The Process of Writing A book: from Idea to Published

Published on 19 April 2023 at 08:30


To another Wednesday Business Blog. Where the business is all about creativity with tips, tricks, rants, and hopefully, helpful topics surrounding the creation of art and books.


I want to talk about the process of taking a book from idea to published, or at least the process I’ve found that works, and how long each step takes. Before I go any further, a small disclaimer:

I am a self-published author and have only been publishing my books for almost a year and a half, this does NOT make me an expert. That being said, I have now published four books, and I’ve worked out a system that just might work for you, if you’re a “Discovery Writer” like me.

~ Without further ado! ~

1) the idea:

    This is where every story starts. It can be as easy or as complex as you want to make it, but now that you have the idea, what should you do with it? For me, I talk it out with my Manager.
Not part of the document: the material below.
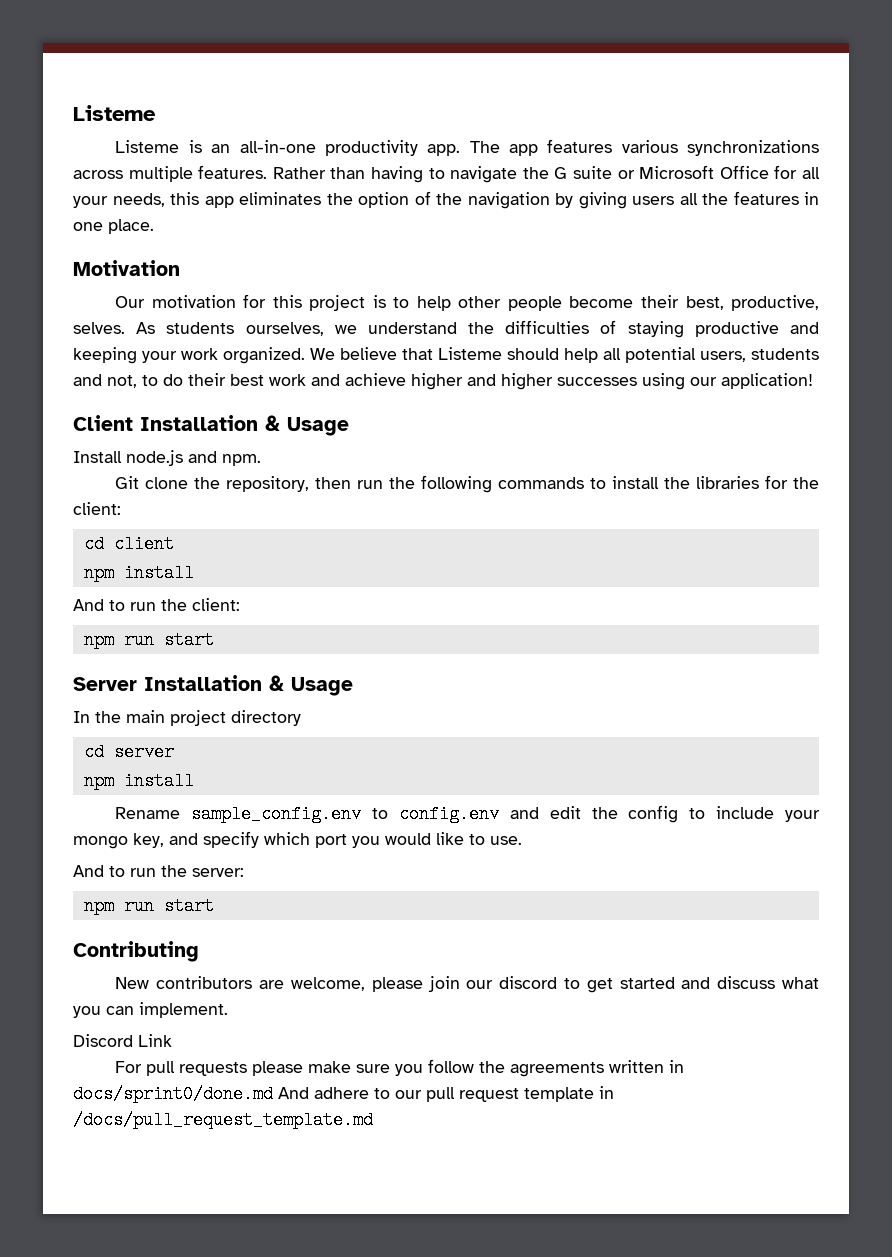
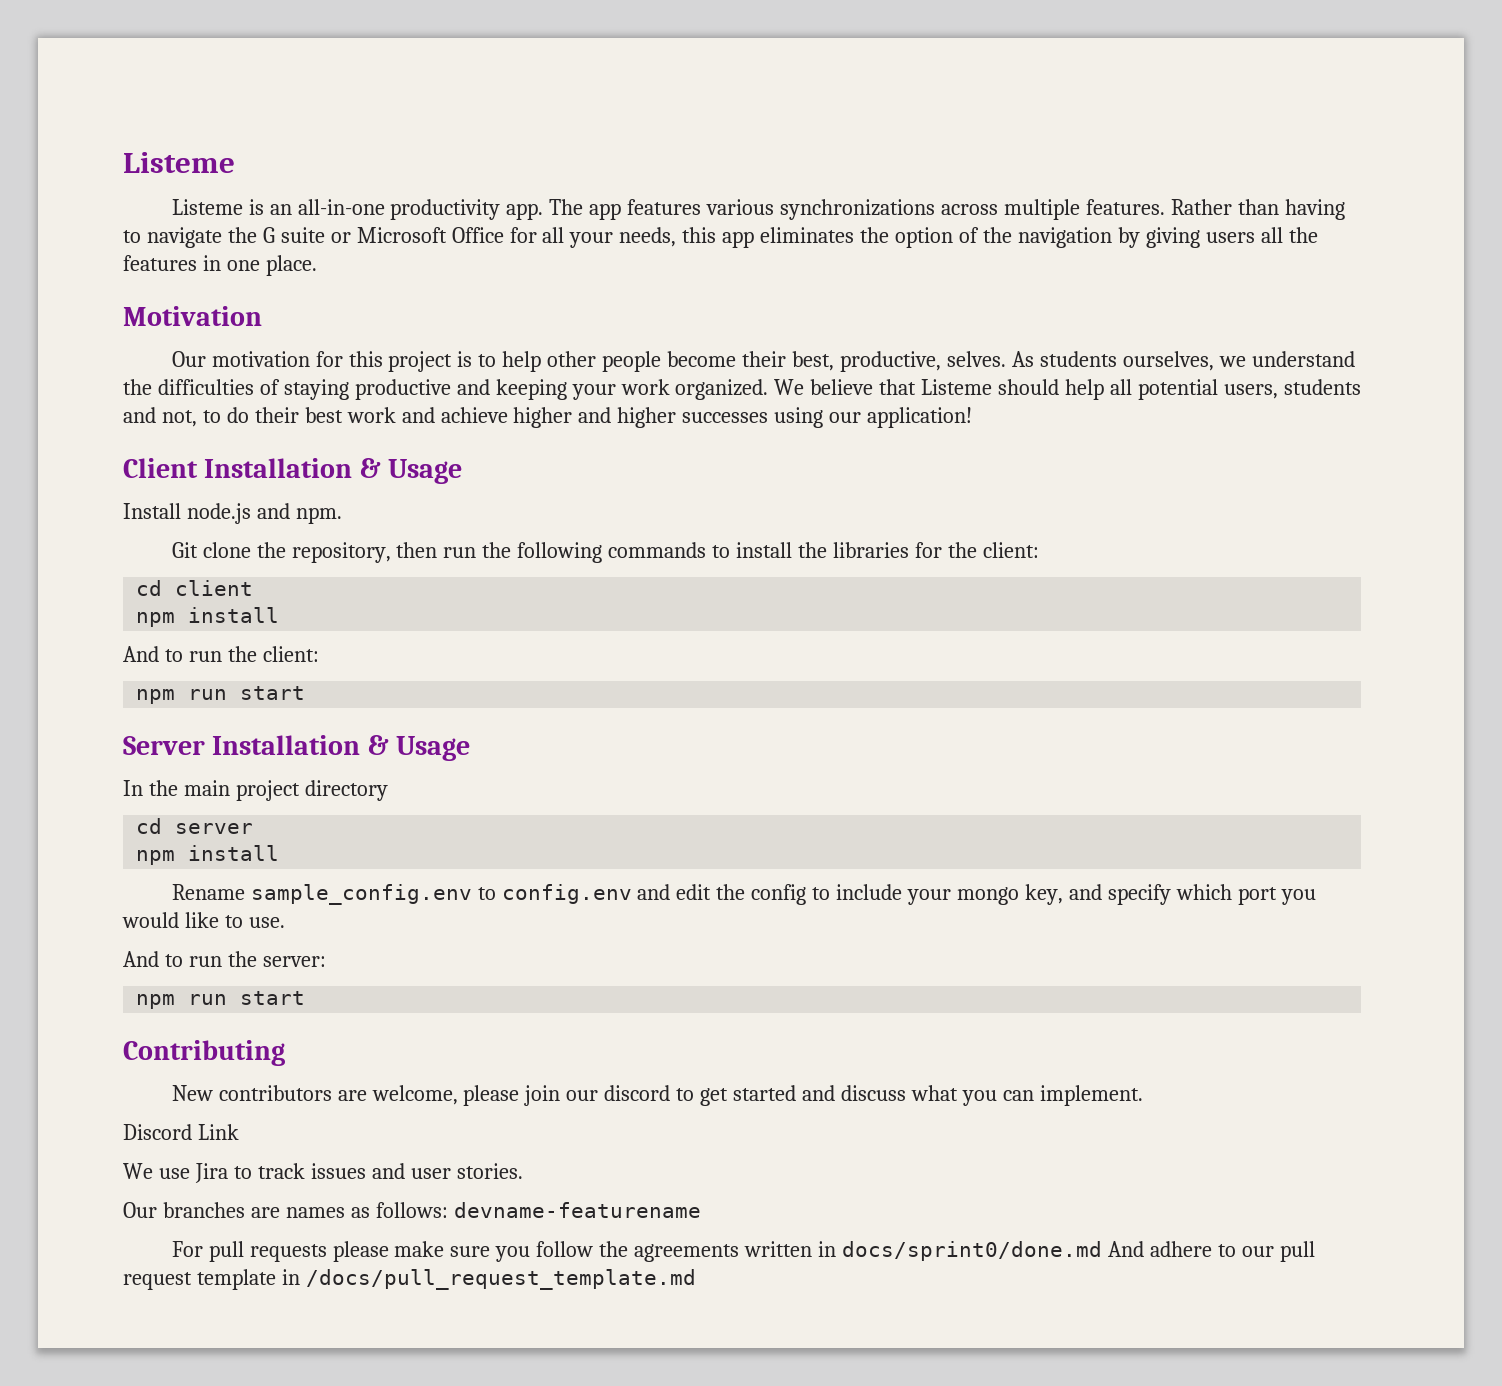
+ We use Jira to track issues and user stories.
+ Our branches are names as follows: devname-featurename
    He’s a long time reader of many genres and loves my series/world. I bounce all my ideas off him and he helps me think from different angles and give me different ideas from time to time. Plus he has loved my books when they were simple story snippets under art that I posted on DeviantArt. (Matt, if you're reading this, I can't believe we've been talking about the Born Angel Universe for three years!)

    Anyway, when I was first getting started though, I was talking with my cousin (and my sister too, I've talked about that in the blog on the inspiration for the Kalista Chronicles, my first series: read that here) who was also writing her own book, which she still hasn't gotten finished (If you see this, Joy, you need to be writing your own stuff and not just Fan Fiction (^_^) don't hurt me ;p). Then she got a job, I got a job, we kinda both got busy, but I kept writing and so did she. I was just working on my own stuff nand I can actually remember the day I told her I finished my book. She was floored. (^_^;)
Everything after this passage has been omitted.